The Littlest Victims: UCSC's faculty housing plans threaten valuable foraging habitat for the California red-legged frog.

Road Kill

UCSC is a key habitat for Mark Twain's celebrated jumping frogs. But UCSC Chancellor M.R.C. Greenwood seems intent on destroying it.

By Jessica Lyons

THE CELEBRATED jumping frogs of Santa Cruz County aren't doing much racing these days. Mark Twain immortalized their leggy ancestors in "The Celebrated Jumping Frog of Calaveras County," a story believed to have been inspired by the California red-legged frog, the largest native frog in the western United States.

Nowadays, it's illegal to jump red-leggeds, or even to touch them.
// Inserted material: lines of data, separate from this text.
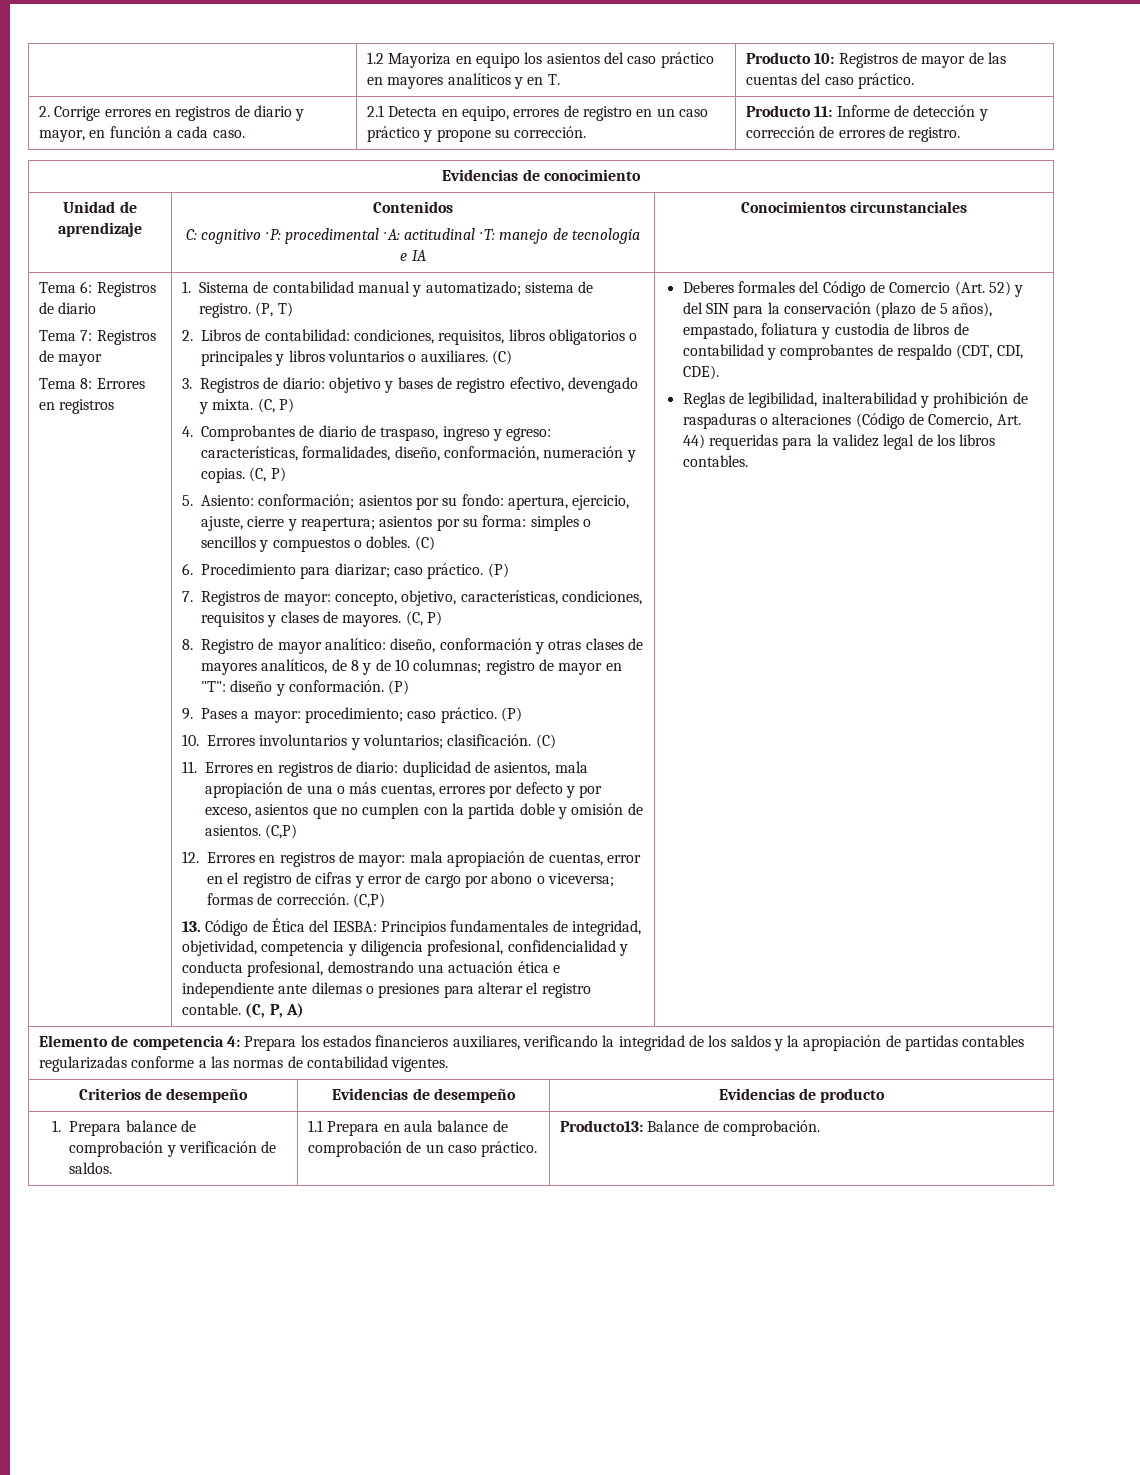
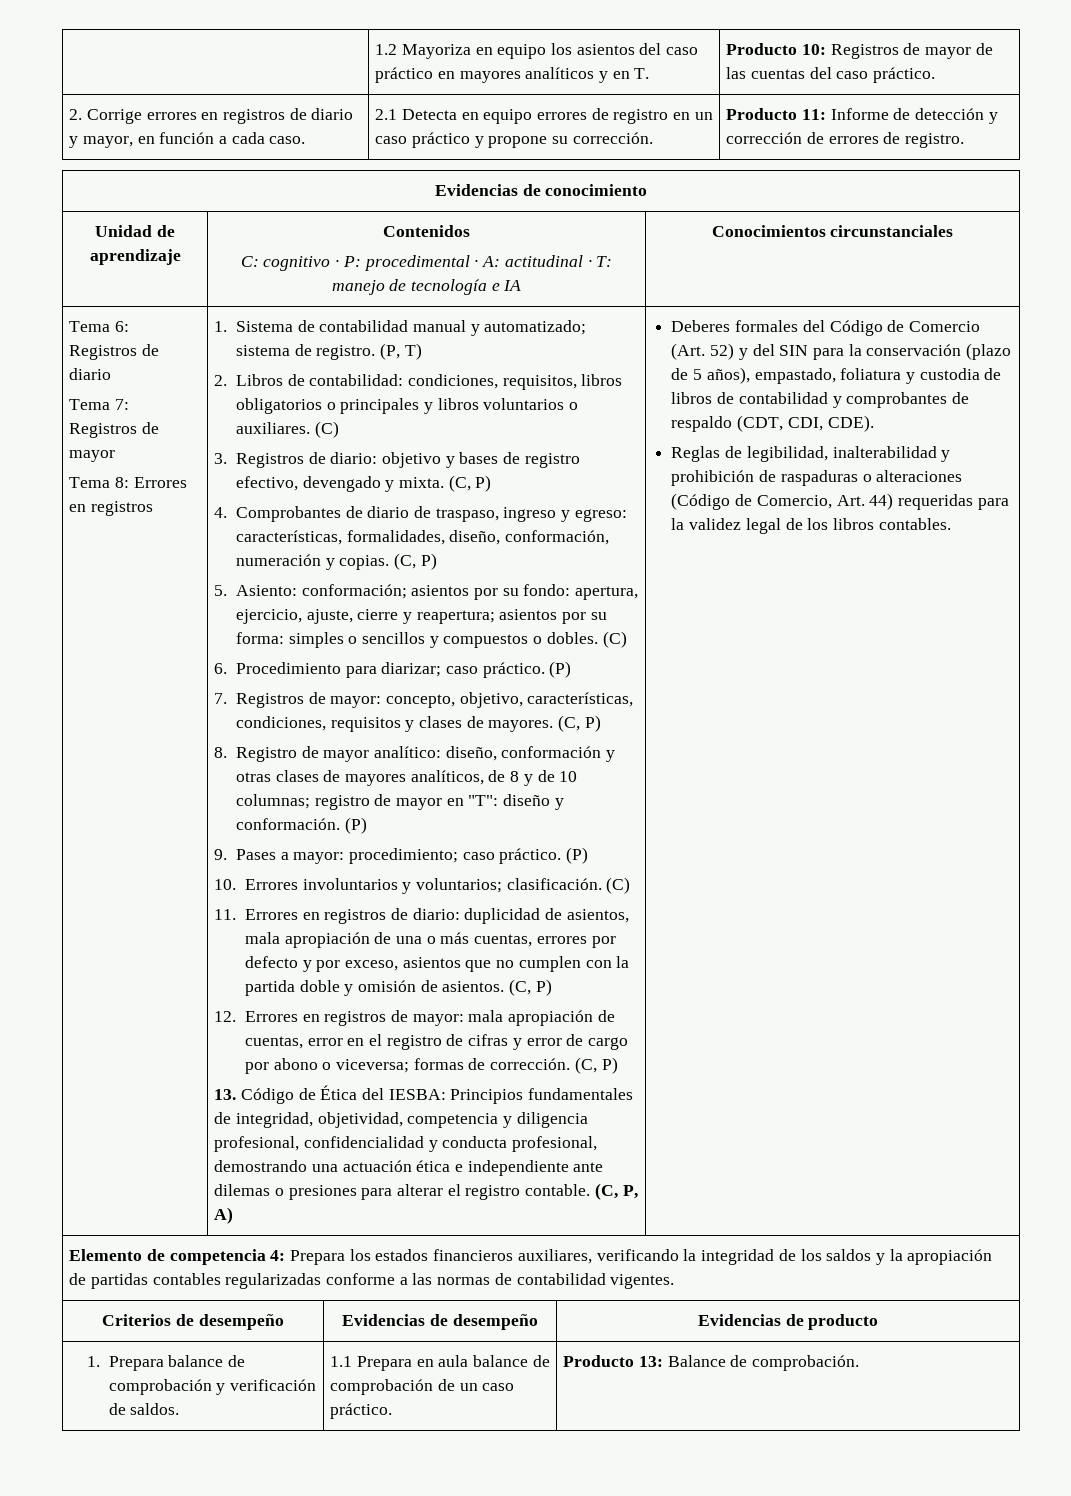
- 2. Corrige errores en registros de diario y mayor, en función a cada caso. | 2.1 Detecta en equipo, errores de registro en un caso práctico y propone su corrección. | Producto 11: Informe de detección y corrección de errores de registro.
+ 2. Corrige errores en registros de diario y mayor, en función a cada caso. | 2.1 Detecta en equipo errores de registro en un caso práctico y propone su corrección. | Producto 11: Informe de detección y corrección de errores de registro.
- 11. Errores en registros de diario: duplicidad de asientos, mala apropiación de una o más cuentas, errores por defecto y por exceso, asientos que no cumplen con la partida doble y omisión de asientos. (C,P)
+ 11. Errores en registros de diario: duplicidad de asientos, mala apropiación de una o más cuentas, errores por defecto y por exceso, asientos que no cumplen con la partida doble y omisión de asientos. (C, P)
- 12. Errores en registros de mayor: mala apropiación de cuentas, error en el registro de cifras y error de cargo por abono o viceversa; formas de corrección. (C,P)
+ 12. Errores en registros de mayor: mala apropiación de cuentas, error en el registro de cifras y error de cargo por abono o viceversa; formas de corrección. (C, P)
- 1. Prepara balance de comprobación y verificación de saldos. | 1.1 Prepara en aula balance de comprobación de un caso práctico. | Producto13: Balance de comprobación.
+ 1. Prepara balance de comprobación y verificación de saldos. | 1.1 Prepara en aula balance de comprobación de un caso práctico. | Producto 13: Balance de comprobación.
The hoppers have been on the decline since the early '90s at least and were listed as federally threatened--and therefore protected by the Endangered Species Act--in June 1996. They tend to disappear in urban settings in the vicinity of pesticides and herbicides. Roads are especially dangerous for the little buggers.

U.S. Fish and Wildlife Service officials say that the UCSC Arboretum reservoir and the riparian habitat surrounding it are a key habitat and breeding site for the frogs. But even UCSC's frogs don't have much time to polish their hops lately. They're busy avoiding cars and bikes along Empire Grade, mud and silt runoff from the western campus and, perhaps most dangerous of all, UCSC Chancellor M.R.C. Greenwood as she bulldozes ahead with plans to build at least 80 housing units in the prime red-legged frog habitat.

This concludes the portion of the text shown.